To understand the significance of this popular expression in Yaoundé we must consider the context of work patterns in the country. The labor market in Cameroon is characterised by a high unemployment rate, as well as underemployment[1]. Unemployment is highest among 15-24 year olds (10.3%) and 15-34 years old (8.9%) than among the general population (5.7%). In addition to this, is youth unemployment, which varies with the level of education and is especially higher among higher education graduates (27.1%). Youth unemployment rate is higher in urban areas (15.5%) than in rural areas (4.3%), and is 8.5% for males and 23.5% for females.

In the Cameroonian context, the state remains the largest employer in the formal sector because informal employment is more widely represented, and covers more than 70% of working people. In such a context, the number of de facto retirees is limited insofar as the number of civil servants is itself relatively low, since the State can not absorb all graduates and job-seekers.

Another much more specific issue has been raised in the discussions on retirement in Cameroon in recent years. In 2009, the Association of Public Service Retirees (AREFOP) publically denounced the problems faced by people at the end of their careers along the following lines :

  • the improvement of pensions of retirees in the face of increased purchasing power: “Where have our contributions to the land credit passed for decades?     “How many of us have retired without benefiting from a single honor when they served the nation with loyalty?” Ask the retired officials.
  • Preservation of health insurance
  • The possibility of accessing bank credit etc. «  Why do banks don’t ant to give credit to pensioners at least as far as school advances are concerned? »

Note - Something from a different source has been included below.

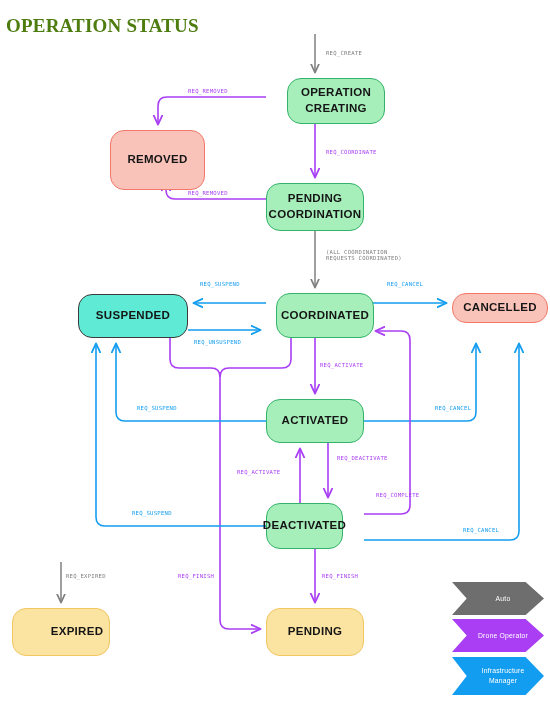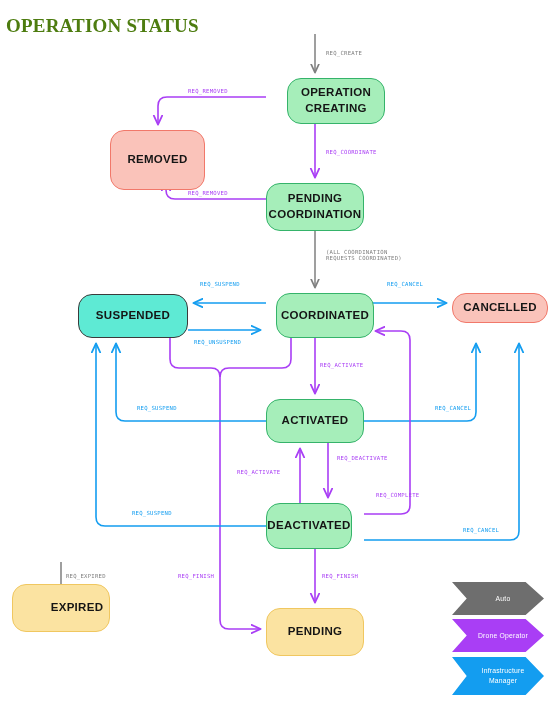"DEACTIVATED" div.node { width: 86px -> 77px }
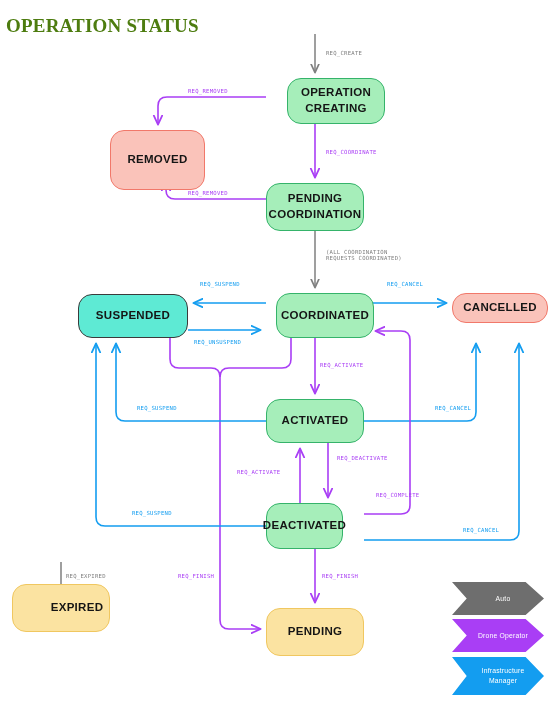"EXPIRED" div.node { top: 584px -> 608px }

These points subsequently led to a media-based controversy over retirement issues. A particular grievance was the long waiting lines in which people came to collect their certificates in the offices of the National Social Insurance Fund (CNPS), the body responsible for social security and pensions. These controversies led to reforms and an administrative reorganization, which reduced expectations and conditions for pensioners’ pensions.

The impossible retreat

 A second series of arguments often mentioned is related to the specific situation of the labor market. Some statistics can help illuminate this issue. In the year 2017, according to the data of the CNPS[1], 7,415 files of Pensions Old Age Disability Deaths were filed during the year and 97,48% were liquidated of which 85,47% in less than 15 days and 8.36% in more than 45 days. The pending files represent 2.04% of the total files filed. The number of PVID beneficiaries is up slightly by 1.6% (from 109,304 in 2016 to 111,006 in 2017). If we consider that Cameroon has more than 23 million inhabitants, of which half active, then 111 006 residents represents a derisory figure. The generic question of retirement as having entailed access to work, and therefore to a pay slip, and later to a retirement pension therefore appears inadequate as a framework for understanding the experience of later life in Cameroon.

The happy few

 There is however an alternative viewpoing about retirement – one which emphasizes its need after long years of “good and loyal” services, and acknowledges the possibility of it being a time for flourishing. This discourse is the result of two categories of informants : people who have worked in a manner that is appropriate for the context, that is, with a regular salary and benefits, and another category of people employed in the formal private sector, who have made a very good living and who have invested in retirement – particularly seen in the field of real estate. Informants mention building several houses for instance, whose monthly rent will be an end-of-career investment. These people are a small group but are a growing happy few retirees in Cameroon who participate in the middle and upper middle-class life style in Cameroon, which is currently expanding, but constitute an overall minority.